§ **HOW TO COMPLETE THIS TASK**:
All of the records below are to be printed exactly; the pictures are to be left out.

§ **INFORMATION SHOWN**:

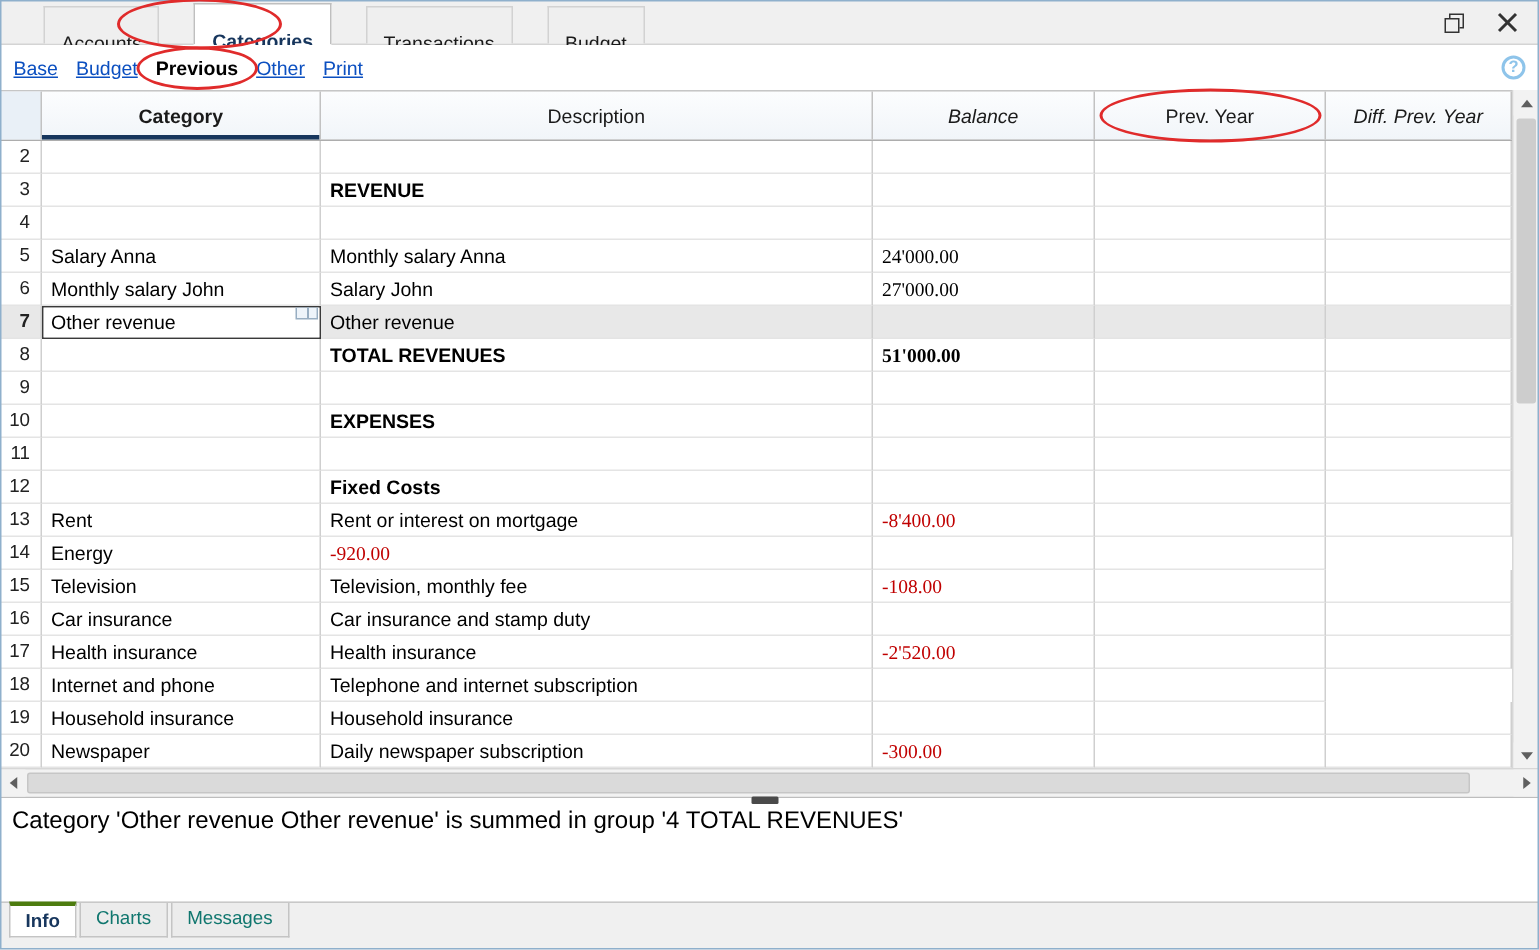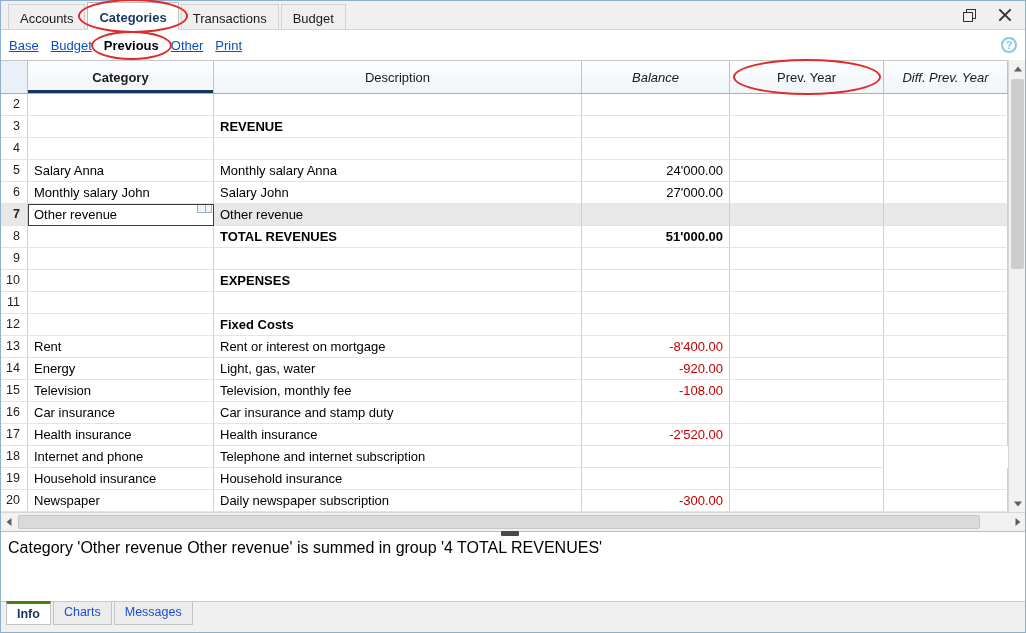--- a/index.html
+++ b/index.html
@@ -16,24 +16,24 @@
   .frame { position: absolute; inset: 0; border: 1px solid #8fb0cc; pointer-events: none; z-index: 50; }
 
   
   .doc-tabbar {
     position: absolute; left: 0; top: 0; width: 1026px; height: 30px;
     background: #f0f0f0; border-bottom: 1px solid #d4d4d4;
     display: flex; align-items: flex-end;
   }
   .doc-tabs { display: flex; align-items: flex-end; padding-left: 8px; }
   .doc-tab {
-    height: 25px; line-height: 23px; padding: 2px 11px;
+    height: 25px; line-height: 23px; padding: 12px 11px;
     border: 1px solid #d2d2d2; border-bottom: none;
     background: #efefef; color: #1a1a1a; margin-right: 2px;
-    white-space: nowrap; cursor: default;
+    white-space: nowrap; cursor: default; margin-left: 21px;
   }
   .doc-tab.active {
     height: 28px; line-height: 26px;
     background: #ffffff; border-color: #bfbfbf;
     margin-bottom: -1px; border-bottom: 1px solid #fff;
     color: #17365d; font-weight: bold;
   }
   .win-controls { position: absolute; right: 10px; top: 5px; display: flex; gap: 14px; align-items: center; }
   .winbtn { width: 22px; height: 20px; display: flex; align-items: center; justify-content: center; cursor: default; }
   .icon-restore { position: relative; width: 13px; height: 12px; }
@@ -81,21 +81,21 @@
   .grid-row { height: 22px; background: #fff; }
   .grid-row.selected { background: #e8e8e8; }
   .grid-row.selected .cell { background: #e8e8e8; }
   .cell {
     border-right: 1px solid #cfcfcf; border-bottom: 1px solid #e4e4e4;
     padding: 2px 6px; font-size: 13px; line-height: 17px;
     overflow: hidden; white-space: nowrap; background: #fff; cursor: default;
   }
   .cell.rownum { text-align: right; color: #222; padding-right: 7px; font-size: 12.5px; }
   .cell.rownum.bold { font-weight: bold; }
-  .cell.num-val { text-align: right; }
+  .cell.num-val { text-align: left; font-family: Liberation Serif, serif; }
   .cell.bold { font-weight: bold; }
   .cell.neg { color: #c00000; }
   .cell.cat.editing {
     padding: 0; position: relative; background: #fff !important;
     border: 1px solid #3a3a3a;
   }
   .cell-editor { padding: 2px 5px; line-height: 16px; background: #fff; height: 100%; }
   .cell-edit-icon {
     position: absolute; right: 1px; top: -6px; width: 15px; height: 14px;
     border: 1px solid #98aec2; background:
@@ -138,21 +138,21 @@
 
   
   .bottom-tabbar {
     position: absolute; left: 0; top: 601px; width: 1026px; height: 27px;
     background: #f0f0f0; border-top: 1px solid #c8c8c8;
     display: flex; align-items: flex-start; padding-left: 6px;
   }
   .btab {
     height: 23px; line-height: 21px; padding: 0 10px; margin-right: 2px;
     border: 1px solid #c4c4c4; border-top: none; background: #ececec;
-    font-size: 12.5px; color: #1d4ed8; cursor: default; white-space: nowrap;
+    font-size: 12.5px; color: #0f766e; cursor: default; white-space: nowrap;
   }
   .btab.active {
     background: #fff; color: #17365d; font-weight: bold;
     height: 24px; margin-top: -1px; border-top: 3px solid #4d7c0f;
   }
 
   
   .annotation {
     position: absolute; border: 2px solid #e02b2b; border-radius: 50%;
     pointer-events: none; z-index: 60; background: transparent;
@@ -307,21 +307,20 @@
         <div class="cell rownum">13</div>
         <div class="cell cat">Rent</div>
         <div class="cell desc">Rent or interest on mortgage</div>
         <div class="cell num-val neg">-8'400.00</div>
         <div class="cell num-val"></div>
         <div class="cell num-val"></div>
       </div>
       <div class="grid-row grid-cols">
         <div class="cell rownum">14</div>
         <div class="cell cat">Energy</div>
-        <div class="cell desc">Light, gas, water</div>
         <div class="cell num-val neg">-920.00</div>
         <div class="cell num-val"></div>
         <div class="cell num-val"></div>
       </div>
       <div class="grid-row grid-cols">
         <div class="cell rownum">15</div>
         <div class="cell cat">Television</div>
         <div class="cell desc">Television, monthly fee</div>
         <div class="cell num-val neg">-108.00</div>
         <div class="cell num-val"></div>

§ **REPLY**:
--- a/index.html
+++ b/index.html
@@ -16,24 +16,24 @@
   .frame { position: absolute; inset: 0; border: 1px solid #8fb0cc; pointer-events: none; z-index: 50; }
 
   
   .doc-tabbar {
     position: absolute; left: 0; top: 0; width: 1026px; height: 30px;
     background: #f0f0f0; border-bottom: 1px solid #d4d4d4;
     display: flex; align-items: flex-end;
   }
   .doc-tabs { display: flex; align-items: flex-end; padding-left: 8px; }
   .doc-tab {
-    height: 25px; line-height: 23px; padding: 2px 11px;
+    height: 25px; line-height: 23px; padding: 12px 11px;
     border: 1px solid #d2d2d2; border-bottom: none;
     background: #efefef; color: #1a1a1a; margin-right: 2px;
-    white-space: nowrap; cursor: default;
+    white-space: nowrap; cursor: default; margin-left: 21px;
   }
   .doc-tab.active {
     height: 28px; line-height: 26px;
     background: #ffffff; border-color: #bfbfbf;
     margin-bottom: -1px; border-bottom: 1px solid #fff;
     color: #17365d; font-weight: bold;
   }
   .win-controls { position: absolute; right: 10px; top: 5px; display: flex; gap: 14px; align-items: center; }
   .winbtn { width: 22px; height: 20px; display: flex; align-items: center; justify-content: center; cursor: default; }
   .icon-restore { position: relative; width: 13px; height: 12px; }
@@ -81,21 +81,21 @@
   .grid-row { height: 22px; background: #fff; }
   .grid-row.selected { background: #e8e8e8; }
   .grid-row.selected .cell { background: #e8e8e8; }
   .cell {
     border-right: 1px solid #cfcfcf; border-bottom: 1px solid #e4e4e4;
     padding: 2px 6px; font-size: 13px; line-height: 17px;
     overflow: hidden; white-space: nowrap; background: #fff; cursor: default;
   }
   .cell.rownum { text-align: right; color: #222; padding-right: 7px; font-size: 12.5px; }
   .cell.rownum.bold { font-weight: bold; }
-  .cell.num-val { text-align: right; }
+  .cell.num-val { text-align: left; font-family: Liberation Serif, serif; }
   .cell.bold { font-weight: bold; }
   .cell.neg { color: #c00000; }
   .cell.cat.editing {
     padding: 0; position: relative; background: #fff !important;
     border: 1px solid #3a3a3a;
   }
   .cell-editor { padding: 2px 5px; line-height: 16px; background: #fff; height: 100%; }
   .cell-edit-icon {
     position: absolute; right: 1px; top: -6px; width: 15px; height: 14px;
     border: 1px solid #98aec2; background:
@@ -138,21 +138,21 @@
 
   
   .bottom-tabbar {
     position: absolute; left: 0; top: 601px; width: 1026px; height: 27px;
     background: #f0f0f0; border-top: 1px solid #c8c8c8;
     display: flex; align-items: flex-start; padding-left: 6px;
   }
   .btab {
     height: 23px; line-height: 21px; padding: 0 10px; margin-right: 2px;
     border: 1px solid #c4c4c4; border-top: none; background: #ececec;
-    font-size: 12.5px; color: #1d4ed8; cursor: default; white-space: nowrap;
+    font-size: 12.5px; color: #0f766e; cursor: default; white-space: nowrap;
   }
   .btab.active {
     background: #fff; color: #17365d; font-weight: bold;
     height: 24px; margin-top: -1px; border-top: 3px solid #4d7c0f;
   }
 
   
   .annotation {
     position: absolute; border: 2px solid #e02b2b; border-radius: 50%;
     pointer-events: none; z-index: 60; background: transparent;
@@ -307,21 +307,20 @@
         <div class="cell rownum">13</div>
         <div class="cell cat">Rent</div>
         <div class="cell desc">Rent or interest on mortgage</div>
         <div class="cell num-val neg">-8'400.00</div>
         <div class="cell num-val"></div>
         <div class="cell num-val"></div>
       </div>
       <div class="grid-row grid-cols">
         <div class="cell rownum">14</div>
         <div class="cell cat">Energy</div>
-        <div class="cell desc">Light, gas, water</div>
         <div class="cell num-val neg">-920.00</div>
         <div class="cell num-val"></div>
         <div class="cell num-val"></div>
       </div>
       <div class="grid-row grid-cols">
         <div class="cell rownum">15</div>
         <div class="cell cat">Television</div>
         <div class="cell desc">Television, monthly fee</div>
         <div class="cell num-val neg">-108.00</div>
         <div class="cell num-val"></div>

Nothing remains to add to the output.